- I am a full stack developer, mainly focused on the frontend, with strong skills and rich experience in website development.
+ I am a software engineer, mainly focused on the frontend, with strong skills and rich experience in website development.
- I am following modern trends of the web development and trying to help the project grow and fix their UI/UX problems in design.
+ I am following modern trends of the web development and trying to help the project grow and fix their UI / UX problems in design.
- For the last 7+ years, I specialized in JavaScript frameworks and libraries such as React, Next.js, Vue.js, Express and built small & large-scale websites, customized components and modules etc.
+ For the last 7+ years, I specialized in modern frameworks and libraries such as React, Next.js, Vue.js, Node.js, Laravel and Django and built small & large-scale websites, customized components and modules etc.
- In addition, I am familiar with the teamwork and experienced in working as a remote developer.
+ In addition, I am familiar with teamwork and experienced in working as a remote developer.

-------

▸ What the task requires
Each line from the one containing "- In addition, I" through the final line of the records must be repeated exactly, with no line added or dropped.

▸ Exercise response
- In addition, I am familiar with the teamwork and experienced in working as a remote developer.
+ In addition, I am familiar with teamwork and experienced in working as a remote developer.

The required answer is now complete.